The vaccine mandate is important, lifesaving and will fast-track the U.S. to long-hoped-for normality. The mandate would provide apparently much-needed reassurance that the vaccine is safe and beneficial to the entire country, not just the singular person who is getting vaccinated. Vaccination, and the COVID-19 pandemic as a whole, have been over-politicized since the beginning. This has led to large growth in the already present anti-vax movement in the U.S. According to the CDC, more than 90 percent of children 24 months and younger are vaccinated against measles, mumps and rubella, yet widespread acceptance of COVID-19 vaccines is far from our reality. Americans around the country who are anti-vax see the pandemic and the world’s desperate need for a vaccinated population as an opportunity to spread misinformation about vaccines and recruit new members to their movement.

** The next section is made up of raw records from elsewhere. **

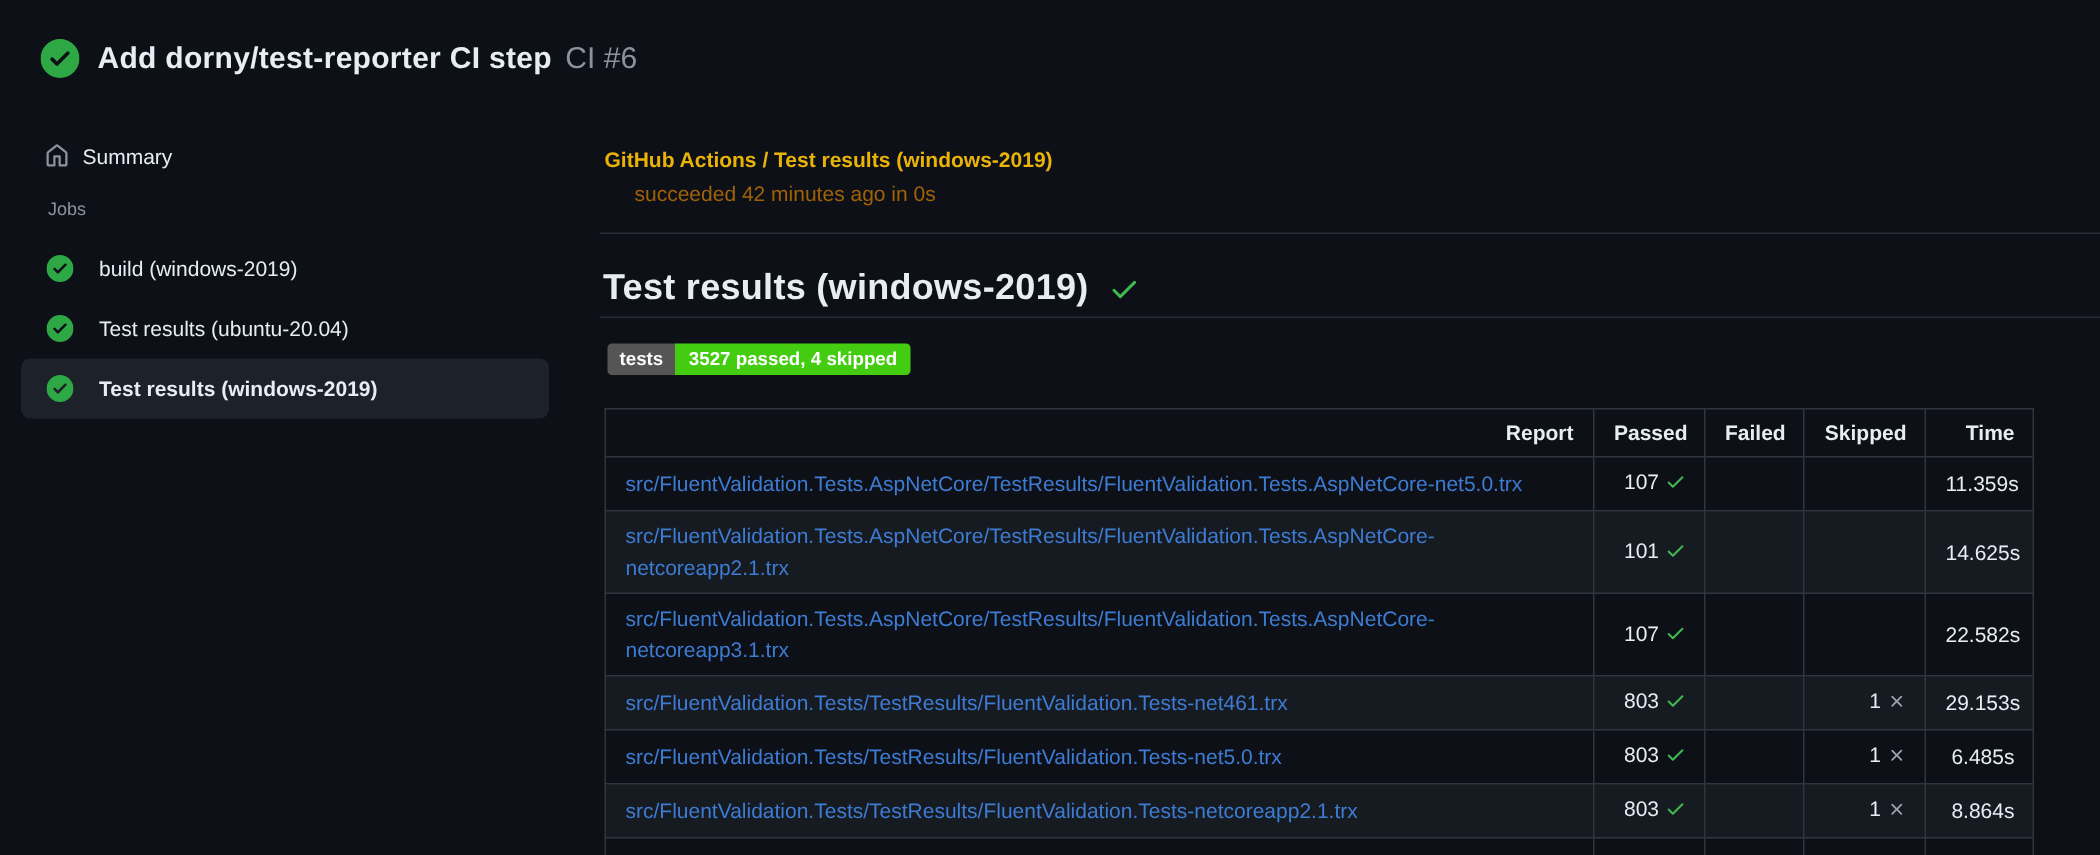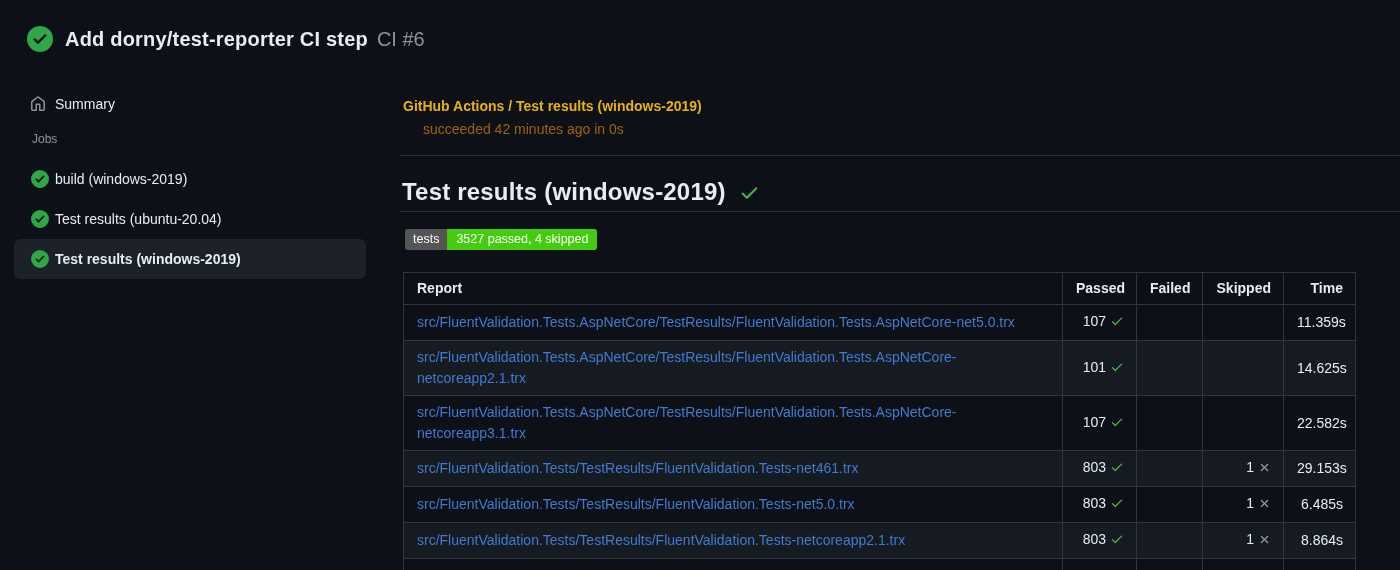"build (windows-2019)" .job-item .job-lbl { margin-left: 6px -> 17px }
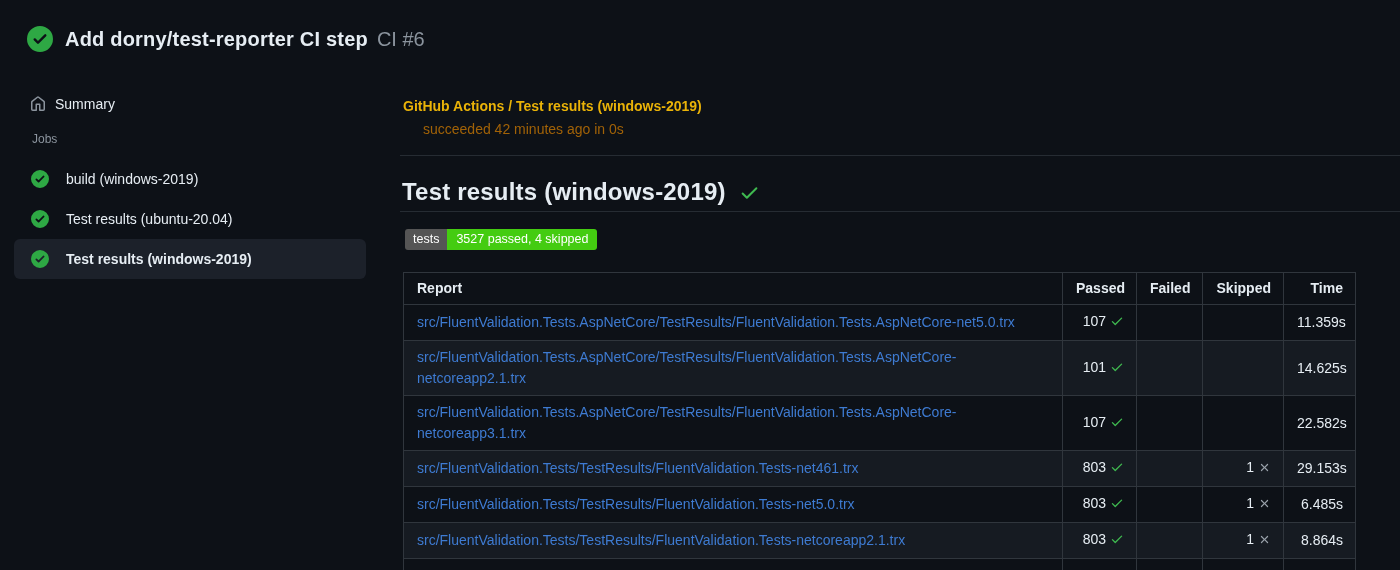"tests" .badge { font-weight: 400 -> 700 }
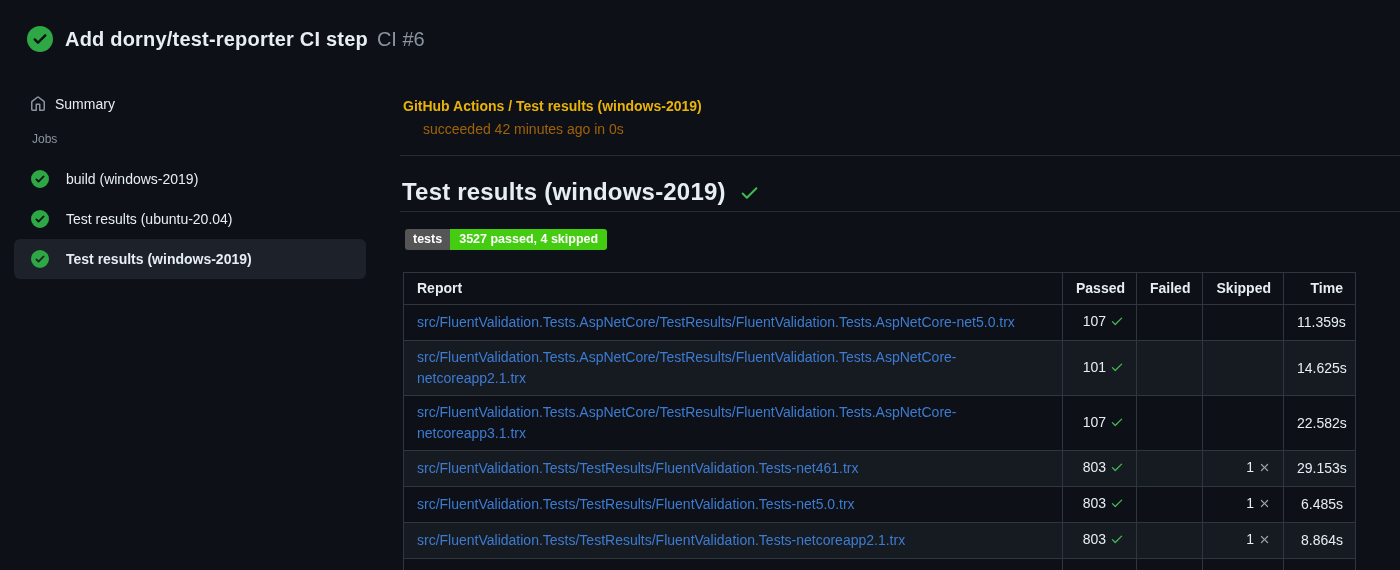"Report" .results-table th.h-report { text-align: left -> right }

Congressional Republicans have done little to quell the rise in anti-vaccine misinformation coming from from the far-right. According to a recent poll published by NPR, 19 percent of Americans say they will not receive the vaccine, while that same statistic is 37 percent among Republicans and 5 percent among Democrats. Without pushback from republican leaders on false claims, vaccines have become a partisan issue, igniting a fear within the party’s base. U.S. Rep. Madison Cawthorn of North Carolina said, “Think about what those mechanisms could be used for. They could then go door-to-door to take your guns. They could go door-to-door to take your bibles,” during this year’s CPAC conference about the Biden administration’s plan for door-to-door COVID-19 vaccines, according to the Hill.

Ideally, every American should have the choice of whether or not to get vaccinated. However, when so many choose to ignore the health and safety of our country’s children and the immunocompromised, a vaccine mandate becomes not only justified, but necessary. The health of our family, friends, neighbors and community members must be a top priority, and we must work to fight this spread of misinformation that puts us all in danger.